Business

This CEO wants small business owners to throw out the receipt shoebox

For Xero CEO Sukhinder Singh Cassidy, small business owners are among the biggest scammers in the world – who also happen to be incredibly paranoid about anything going wrong.

They have good reasons for that. The margins in a gas station, convenience store or – in the case of Singh Cassidy’s parents – a medical practice are not always high. Recruitment is always a struggle. And when sales are disappointing, many small business owners can’t turn to venture capital or a well-timed merger to get them out of trouble.

“They live and die with cash,” explains Singh Cassidy.

As such, she says small businesses are surprisingly good at expanding and contracting to suit the economic climate of the day. And thanks to today’s historically high interest rates and stubbornly persistent inflation, they’ve had to adjust a lot.

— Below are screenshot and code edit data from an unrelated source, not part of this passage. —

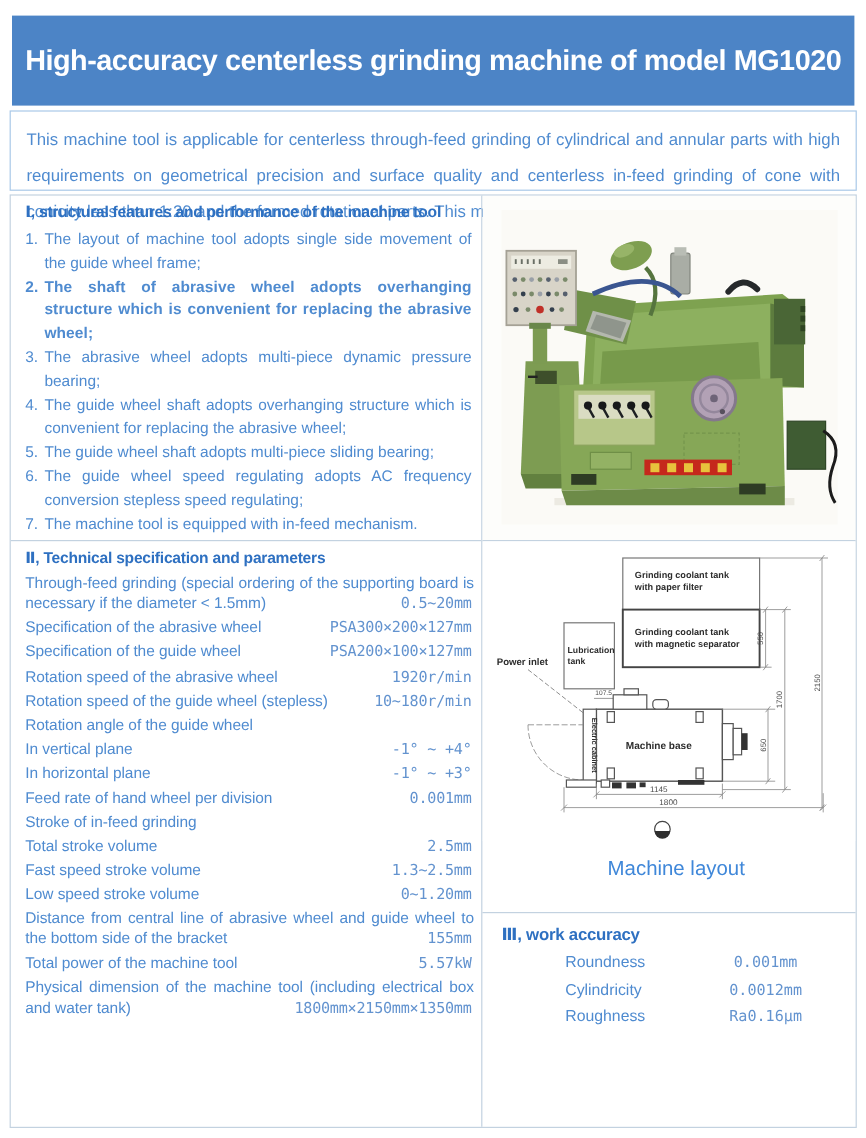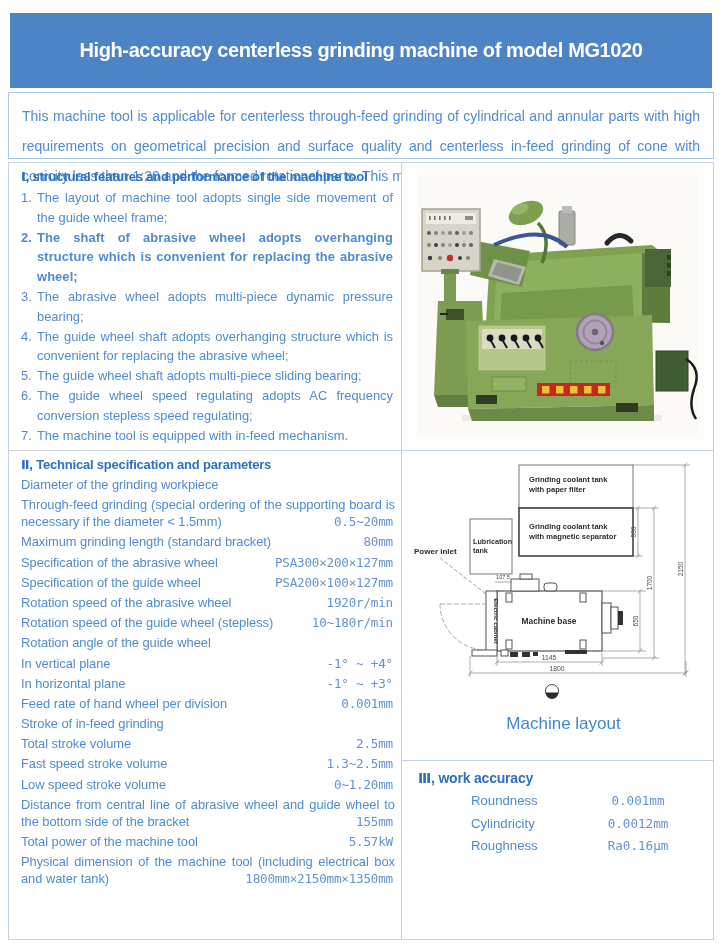--- a/index.html
+++ b/index.html
@@ -1,21 +1,21 @@
 <!DOCTYPE html>
 <html><head>
 <meta charset="utf-8">
 <style>
   html,body{margin:0;padding:0;background:#fff;}
   .page{position:relative;width:722px;height:948px;background:#fff;overflow:hidden;
         font-family:"Liberation Sans","DejaVu Sans",sans-serif;}
   
   .banner{position:absolute;left:10px;top:13px;width:702px;height:75px;background:#4c84c6;
           display:flex;align-items:center;justify-content:center;}
-  .banner h1{margin:0;color:#fff;font-size:20px;font-weight:bold;letter-spacing:-0.4px;white-space:nowrap;}
+  .banner h1{margin:0;color:#fff;font-size:24px;font-weight:bold;letter-spacing:-0.4px;white-space:nowrap;}
   
   .intro{position:absolute;left:8px;top:92px;width:706px;height:67px;border:1px solid #a9c8e8;
          box-sizing:border-box;padding:8px 13px 0 13px;}
   .intro p{margin:0;color:#4f8bd0;font-size:14px;line-height:30px;text-align:justify;}
   
   .grid{position:absolute;left:8px;top:162px;width:706px;height:778px;border:1px solid #c3d2e0;
         box-sizing:border-box;display:flex;}
   .col-left{width:395px;border-right:1px solid #c3d2e0;box-sizing:border-box;display:flex;flex-direction:column;}
   .col-right{flex:1;display:flex;flex-direction:column;}
   .cell{box-sizing:border-box;overflow:hidden;}
@@ -77,23 +77,21 @@
           <li><span class="num">5.</span><span>The guide wheel shaft adopts multi-piece sliding bearing;</span></li>
           <li><span class="num">6.</span><span>The guide wheel speed regulating adopts AC frequency conversion stepless speed regulating;</span></li>
           <li><span class="num">7.</span><span>The machine tool is equipped with in-feed mechanism.</span></li>
           <li><span class="num">8.</span><span>The cooling system of the machine tool is equipped with magnetic separator and paper filter.</span></li>
         </ol>
       </section>
 
       <section class="cell sec2">
         <h2>Ⅱ, Technical specification and parameters</h2>
         <div>
-          <div class="spec-row"><span class="spec-label">Diameter of the grinding workpiece</span><span class="spec-value"></span></div>
           <div class="spec-row"><span class="spec-label">Through-feed grinding (special ordering of the supporting board is necessary if the diameter &lt; 1.5mm)</span><span class="spec-value">0.5~20mm</span></div>
-          <div class="spec-row"><span class="spec-label">Maximum grinding length (standard bracket)</span><span class="spec-value">80mm</span></div>
           <div class="spec-row"><span class="spec-label">Specification of the abrasive wheel</span><span class="spec-value">PSA300×200×127mm</span></div>
           <div class="spec-row"><span class="spec-label">Specification of the guide wheel</span><span class="spec-value">PSA200×100×127mm</span></div>
           <div class="spec-row"><span class="spec-label">Rotation speed of the abrasive wheel</span><span class="spec-value">1920r/min</span></div>
           <div class="spec-row"><span class="spec-label">Rotation speed of the guide wheel (stepless)</span><span class="spec-value">10~180r/min</span></div>
           <div class="spec-row"><span class="spec-label">Rotation angle of the guide wheel</span><span class="spec-value"></span></div>
           <div class="spec-row"><span class="spec-label">In vertical plane</span><span class="spec-value">-1° ~ +4°</span></div>
           <div class="spec-row"><span class="spec-label">In horizontal plane</span><span class="spec-value">-1° ~ +3°</span></div>
           <div class="spec-row"><span class="spec-label">Feed rate of hand wheel per division</span><span class="spec-value">0.001mm</span></div>
           <div class="spec-row"><span class="spec-label">Stroke of in-feed grinding</span><span class="spec-value"></span></div>
           <div class="spec-row"><span class="spec-label">Total stroke volume</span><span class="spec-value">2.5mm</span></div>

Xero’s mission is to help small businesses make those adjustments without worrying about all the receipts they’ve put in the proverbial shoebox. Between its software and its accountants and bookkeeping chain, the New Zealand-based company has more than 3.7 million subscribers – from construction to e-commerce.

Singh Cassidy spoke to the star of Toronto’s Collision technical conference:

You did your father’s taxes when you were younger, and now you run a business that helps small businesses do taxes. Do you feel you have come full circle? Was this always the plan?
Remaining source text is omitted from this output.